Some of our PeaceWorks old timers may still remember this stanza from the 1923 poem “Dreams” by Langston Hughes.  This was the message you would hear when trying to leave a message for Jim Burchell at 973-765-9102.  This was back in the early 1990s, before cell phones and instant connection, a time everyone had landlines and home answering machines. Maybe Jim was attending a peace group meeting, photocopying the next PeaceWorks mailing, or roadside scavenging bicycles for our next shipment or any number of things he did each day to support the people of Nicaragua and the struggle for a more just world.  Or perhaps he was out digging in his garden’s dirt finding nourishment and sustenance for his soul in a broken world.  The phone number remains etched in my brain all these years later as is the sound of Jim’s voice.  The poem was a daily reminder of one of the essential ingredients needed to work for peace and justice — to remain hopeful and steadfast when darkness and despair were all around you.  Today, we remember the life of our friend, compañero and brother in struggle Jim Burchell, who left this world 9 years ago today.  Jim enriched us all with his courage, dedication and hope and he helped improve the lives of thousands of Nicaraguans through his selfless service as the leader of PeaceWorks.

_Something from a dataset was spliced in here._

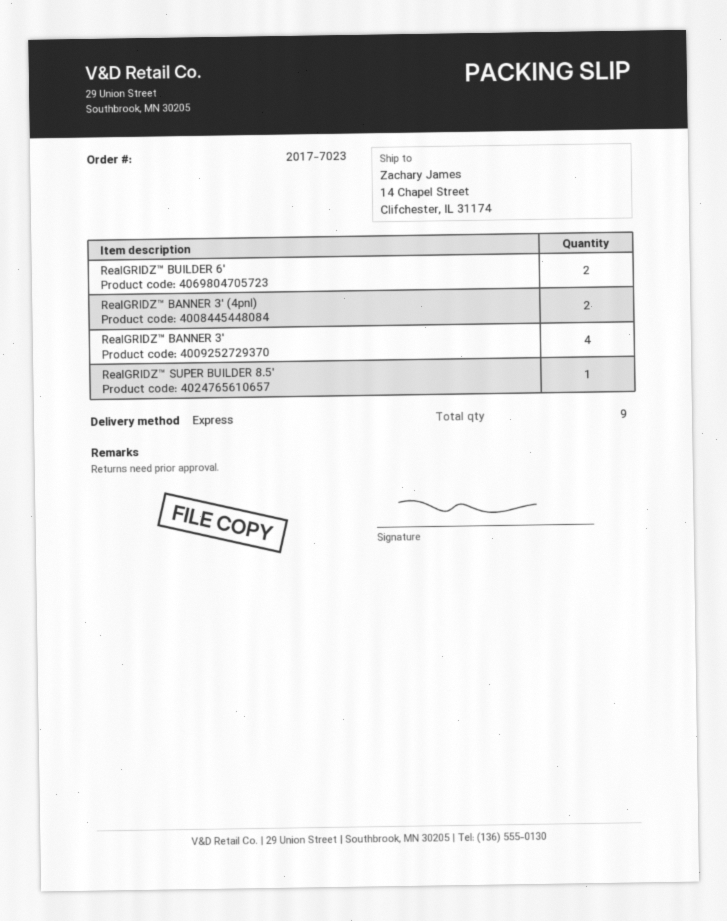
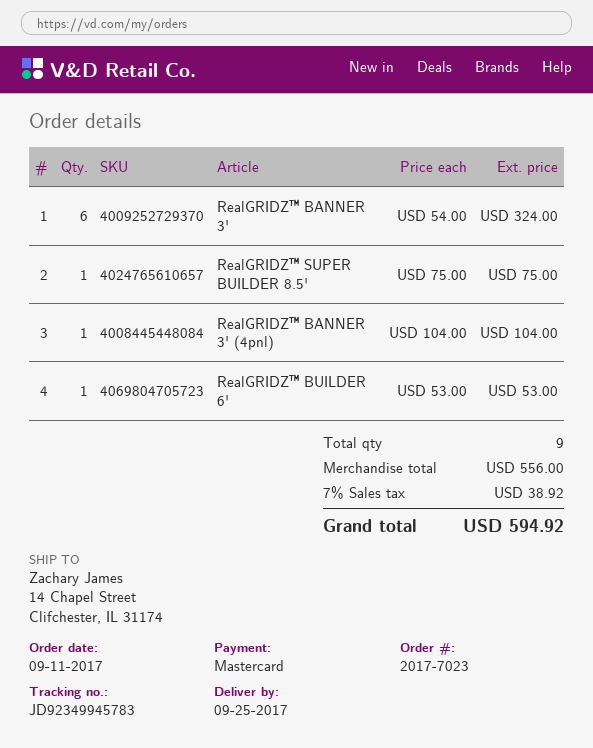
RealGRIDZ™ BUILDER 6': 2 -> 1
RealGRIDZ™ BANNER 3' (4pnl): 2 -> 1
RealGRIDZ™ BANNER 3': 4 -> 6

This date also marks the 43rd anniversary of the martyrdom of Saint Oscar Romero of El Salvador whose preferential option for the poor and oppressed led to his assassination while saying mass in San Salvador in 1980.  Oscar Romero was and continues to be a guiding light to those who worked in solidarity with the people of El Salvador and Nicaragua in the turbulence of the Reagan era terror campaign waged against the poor and those who had the temerity to organize for a better life.  On this day, I often reflect on the coincidence of the passing of both of these inspiring people who dreamed of a better world, one free from the violence of war, poverty, materialism and suffering.  The world, despite its continued darkness, is better for their examples.  The words of Oscar Romero inspire us to continue to journey:

“This is what we are about:
We plant seeds that one day will grow.
We water seeds already planted, knowing that they hold future promise.”

We cannot let go of our dreams, which keeps us moving forward in the struggle to create a better world. 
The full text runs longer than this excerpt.